The album begins with a melodic whimper drawn out of the 2016 Presidential election. "Drive Down, Mama" is the compilation of Strauss's emotions: the frustration, the sadness, and the fear of the oncoming, uncertain shift in politics. It's an eerie prelude for a pop album, using Strauss's smoky, rigid vocals over intricate instrumentals. "Drive Down Mama" isn't the calm before the storm, but the moment during when it breaks for only a second. And you know it's only just begun.

Strauss plays with her dyads. Delicate, yet harsh. Lush, yet rigid. Womanhood, in
Strauss's opinion, isn't the sacrifice of either. Strauss and her music revel in the juxtaposition of being both. As fearless as she is vulnerable, Strauss has manifested femininity in its many contradictions and the acceptance of it all.

As a pop artist, Strauss doesn't shy from singing love songs. But they aren't traditional love songs. "Aphids" is a song that rejects forgiving male violence and dominance. Strauss doesn't soften or romanticise these men, but tells them bluntly, "You hit me and it felt like s." Her song "Dog Fight" is the rejection of the dreamgirl image that too many men project onto their lovers. Knowing she's going to disappoint these men, Strauss doesn't care and she's not looking to stop pursuing it either. Choosing for her own pleasure and gain is Strauss's redemption against submission.

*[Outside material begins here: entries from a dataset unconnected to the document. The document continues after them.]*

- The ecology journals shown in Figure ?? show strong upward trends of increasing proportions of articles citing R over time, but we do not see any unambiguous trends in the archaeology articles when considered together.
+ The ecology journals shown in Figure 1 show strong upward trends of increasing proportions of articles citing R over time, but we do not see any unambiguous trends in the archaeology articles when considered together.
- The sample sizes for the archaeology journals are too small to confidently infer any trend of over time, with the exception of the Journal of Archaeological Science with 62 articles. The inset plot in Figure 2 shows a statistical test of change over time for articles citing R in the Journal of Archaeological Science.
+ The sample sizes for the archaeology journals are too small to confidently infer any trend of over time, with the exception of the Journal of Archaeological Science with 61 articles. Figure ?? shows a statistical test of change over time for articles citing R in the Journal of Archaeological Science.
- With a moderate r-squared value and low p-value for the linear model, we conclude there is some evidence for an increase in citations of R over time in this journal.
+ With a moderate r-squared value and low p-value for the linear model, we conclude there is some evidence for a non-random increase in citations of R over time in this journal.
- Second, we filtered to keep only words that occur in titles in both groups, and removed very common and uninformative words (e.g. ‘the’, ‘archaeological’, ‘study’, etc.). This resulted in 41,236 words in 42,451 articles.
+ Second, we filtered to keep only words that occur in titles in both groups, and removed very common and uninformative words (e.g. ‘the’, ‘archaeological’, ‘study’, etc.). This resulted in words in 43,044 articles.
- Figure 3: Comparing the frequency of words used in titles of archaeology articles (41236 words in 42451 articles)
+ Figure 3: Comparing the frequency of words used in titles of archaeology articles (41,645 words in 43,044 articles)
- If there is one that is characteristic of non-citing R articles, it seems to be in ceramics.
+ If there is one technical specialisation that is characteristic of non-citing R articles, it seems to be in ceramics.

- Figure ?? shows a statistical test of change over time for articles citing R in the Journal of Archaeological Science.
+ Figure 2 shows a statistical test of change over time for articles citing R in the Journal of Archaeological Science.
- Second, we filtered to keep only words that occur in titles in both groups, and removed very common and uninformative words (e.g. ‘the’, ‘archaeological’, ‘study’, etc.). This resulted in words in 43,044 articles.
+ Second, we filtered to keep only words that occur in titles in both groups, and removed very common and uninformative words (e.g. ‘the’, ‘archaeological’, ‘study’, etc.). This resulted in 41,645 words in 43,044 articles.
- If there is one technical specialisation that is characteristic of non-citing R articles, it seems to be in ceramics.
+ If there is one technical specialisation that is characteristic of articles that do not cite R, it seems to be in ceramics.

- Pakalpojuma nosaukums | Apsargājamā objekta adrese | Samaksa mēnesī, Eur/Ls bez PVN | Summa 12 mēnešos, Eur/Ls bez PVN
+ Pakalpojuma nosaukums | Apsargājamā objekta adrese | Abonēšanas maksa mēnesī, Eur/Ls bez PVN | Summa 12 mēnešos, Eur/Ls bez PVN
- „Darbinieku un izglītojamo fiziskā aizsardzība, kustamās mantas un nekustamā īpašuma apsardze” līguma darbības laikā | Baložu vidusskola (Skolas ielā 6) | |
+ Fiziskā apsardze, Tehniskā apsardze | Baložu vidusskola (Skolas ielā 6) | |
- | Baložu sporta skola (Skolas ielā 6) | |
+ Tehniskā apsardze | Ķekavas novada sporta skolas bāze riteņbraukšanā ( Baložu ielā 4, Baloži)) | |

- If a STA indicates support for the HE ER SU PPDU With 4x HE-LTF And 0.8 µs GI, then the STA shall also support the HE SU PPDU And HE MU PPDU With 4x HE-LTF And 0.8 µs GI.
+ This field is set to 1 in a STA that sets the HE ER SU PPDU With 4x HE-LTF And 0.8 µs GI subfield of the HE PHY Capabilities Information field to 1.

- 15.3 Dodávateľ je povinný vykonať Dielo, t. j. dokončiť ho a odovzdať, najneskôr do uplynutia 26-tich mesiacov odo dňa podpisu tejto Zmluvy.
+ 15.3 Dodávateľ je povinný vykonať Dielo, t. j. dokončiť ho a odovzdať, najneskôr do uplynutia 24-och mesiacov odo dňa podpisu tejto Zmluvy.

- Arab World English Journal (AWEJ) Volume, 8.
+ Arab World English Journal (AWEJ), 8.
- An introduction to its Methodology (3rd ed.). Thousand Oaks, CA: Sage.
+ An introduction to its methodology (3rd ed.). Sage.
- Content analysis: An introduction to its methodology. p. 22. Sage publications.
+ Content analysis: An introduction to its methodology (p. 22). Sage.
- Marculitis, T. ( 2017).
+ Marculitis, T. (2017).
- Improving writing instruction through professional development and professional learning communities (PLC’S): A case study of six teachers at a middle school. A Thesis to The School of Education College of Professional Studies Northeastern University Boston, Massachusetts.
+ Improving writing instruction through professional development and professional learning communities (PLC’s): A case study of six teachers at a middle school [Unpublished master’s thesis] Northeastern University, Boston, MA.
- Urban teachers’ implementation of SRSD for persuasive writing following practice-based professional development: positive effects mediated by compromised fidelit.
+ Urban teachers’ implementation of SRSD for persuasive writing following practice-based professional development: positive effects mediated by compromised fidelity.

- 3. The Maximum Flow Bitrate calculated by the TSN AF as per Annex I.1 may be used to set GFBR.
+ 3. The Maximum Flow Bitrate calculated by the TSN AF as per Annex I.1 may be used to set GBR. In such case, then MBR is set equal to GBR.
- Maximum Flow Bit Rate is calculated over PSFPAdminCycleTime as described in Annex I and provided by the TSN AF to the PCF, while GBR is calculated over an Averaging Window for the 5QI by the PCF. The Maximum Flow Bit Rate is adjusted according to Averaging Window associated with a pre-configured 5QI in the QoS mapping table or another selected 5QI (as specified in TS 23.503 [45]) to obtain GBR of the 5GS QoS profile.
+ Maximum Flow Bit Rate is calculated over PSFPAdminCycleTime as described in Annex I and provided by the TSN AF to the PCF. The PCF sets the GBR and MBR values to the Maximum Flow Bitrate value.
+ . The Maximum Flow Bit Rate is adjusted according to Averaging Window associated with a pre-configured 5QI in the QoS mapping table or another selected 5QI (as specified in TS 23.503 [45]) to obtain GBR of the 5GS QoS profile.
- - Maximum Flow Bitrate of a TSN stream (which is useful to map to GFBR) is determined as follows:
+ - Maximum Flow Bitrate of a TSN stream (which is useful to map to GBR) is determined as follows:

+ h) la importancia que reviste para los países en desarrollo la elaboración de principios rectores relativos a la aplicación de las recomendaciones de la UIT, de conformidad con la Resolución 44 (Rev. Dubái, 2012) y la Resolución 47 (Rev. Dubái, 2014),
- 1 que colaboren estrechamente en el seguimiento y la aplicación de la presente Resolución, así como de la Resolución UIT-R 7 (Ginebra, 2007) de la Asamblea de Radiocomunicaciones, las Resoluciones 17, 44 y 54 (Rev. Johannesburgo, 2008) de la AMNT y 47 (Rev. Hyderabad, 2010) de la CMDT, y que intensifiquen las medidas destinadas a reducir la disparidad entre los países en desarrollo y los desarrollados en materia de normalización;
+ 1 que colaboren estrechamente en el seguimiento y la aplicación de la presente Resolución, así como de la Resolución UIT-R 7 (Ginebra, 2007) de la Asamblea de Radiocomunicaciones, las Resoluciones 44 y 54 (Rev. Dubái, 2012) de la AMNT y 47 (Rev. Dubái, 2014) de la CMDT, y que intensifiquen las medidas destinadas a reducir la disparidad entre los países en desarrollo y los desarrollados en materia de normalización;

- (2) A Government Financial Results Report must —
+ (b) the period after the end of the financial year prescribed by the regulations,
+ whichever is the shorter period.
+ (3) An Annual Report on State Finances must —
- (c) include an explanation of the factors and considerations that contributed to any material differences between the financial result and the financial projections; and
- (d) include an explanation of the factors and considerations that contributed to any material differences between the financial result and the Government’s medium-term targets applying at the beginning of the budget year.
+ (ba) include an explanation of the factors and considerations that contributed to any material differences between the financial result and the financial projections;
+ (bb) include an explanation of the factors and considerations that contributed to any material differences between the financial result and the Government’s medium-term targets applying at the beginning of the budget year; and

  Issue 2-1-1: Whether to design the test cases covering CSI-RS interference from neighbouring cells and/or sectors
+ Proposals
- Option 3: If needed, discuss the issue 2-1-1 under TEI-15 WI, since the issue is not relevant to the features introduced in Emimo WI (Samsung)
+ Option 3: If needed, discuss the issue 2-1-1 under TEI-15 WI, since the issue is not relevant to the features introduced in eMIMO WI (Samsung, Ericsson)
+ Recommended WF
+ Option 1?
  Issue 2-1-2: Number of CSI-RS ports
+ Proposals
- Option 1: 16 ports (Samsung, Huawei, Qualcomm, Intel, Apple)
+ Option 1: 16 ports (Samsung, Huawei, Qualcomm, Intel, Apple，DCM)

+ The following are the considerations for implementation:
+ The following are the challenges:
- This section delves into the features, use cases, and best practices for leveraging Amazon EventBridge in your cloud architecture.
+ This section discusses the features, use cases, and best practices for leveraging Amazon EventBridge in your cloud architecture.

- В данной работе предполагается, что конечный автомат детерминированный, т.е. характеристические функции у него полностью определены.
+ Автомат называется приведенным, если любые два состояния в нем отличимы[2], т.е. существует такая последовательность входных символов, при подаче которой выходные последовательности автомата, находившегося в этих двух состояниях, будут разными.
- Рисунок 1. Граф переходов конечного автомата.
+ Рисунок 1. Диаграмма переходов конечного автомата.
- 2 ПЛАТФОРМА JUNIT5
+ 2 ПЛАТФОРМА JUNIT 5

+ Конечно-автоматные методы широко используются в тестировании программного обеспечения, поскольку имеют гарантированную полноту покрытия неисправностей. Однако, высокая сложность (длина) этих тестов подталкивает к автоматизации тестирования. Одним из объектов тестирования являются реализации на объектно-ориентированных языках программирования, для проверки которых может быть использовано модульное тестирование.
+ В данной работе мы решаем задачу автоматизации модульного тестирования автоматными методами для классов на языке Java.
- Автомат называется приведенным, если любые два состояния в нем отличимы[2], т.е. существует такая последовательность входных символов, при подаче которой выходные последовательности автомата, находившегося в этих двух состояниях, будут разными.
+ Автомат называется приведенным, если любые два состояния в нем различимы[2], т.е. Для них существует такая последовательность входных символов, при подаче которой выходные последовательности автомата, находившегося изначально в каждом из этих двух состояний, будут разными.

Hard Study is an exploration of all the spaces in between the headlines of what we're told it should mean to be a woman. It isn't always confident and fearless, it's honest. In "I Was," Strauss is a young girl compromised by her romantic feelings towards one of her friends. The song is juvenile and reflective, the memories of youth with the edge of adulthood realization. "It's about being so close to your girl friends, feeling like sisters or maybe you're in love with them or maybe you're not but the intimacy of being a kid and the way you play together is so tender and charged...It's really hard to parse out where platonic feelings ended and romantic ones began," Strauss said.

If one thing is clear with Hard Study, it's that Strauss knows herself. She knows who she is as a modern, queer woman and what that means in today's ever-politicised world. Strauss goes deep into the nooks and crannies of toxic masculinity, finding the little places we forget it exists, even thrives, and exposes them. But in the end, Hard Study isn't ever really about men at all; it's a love letter to the women existing despite them.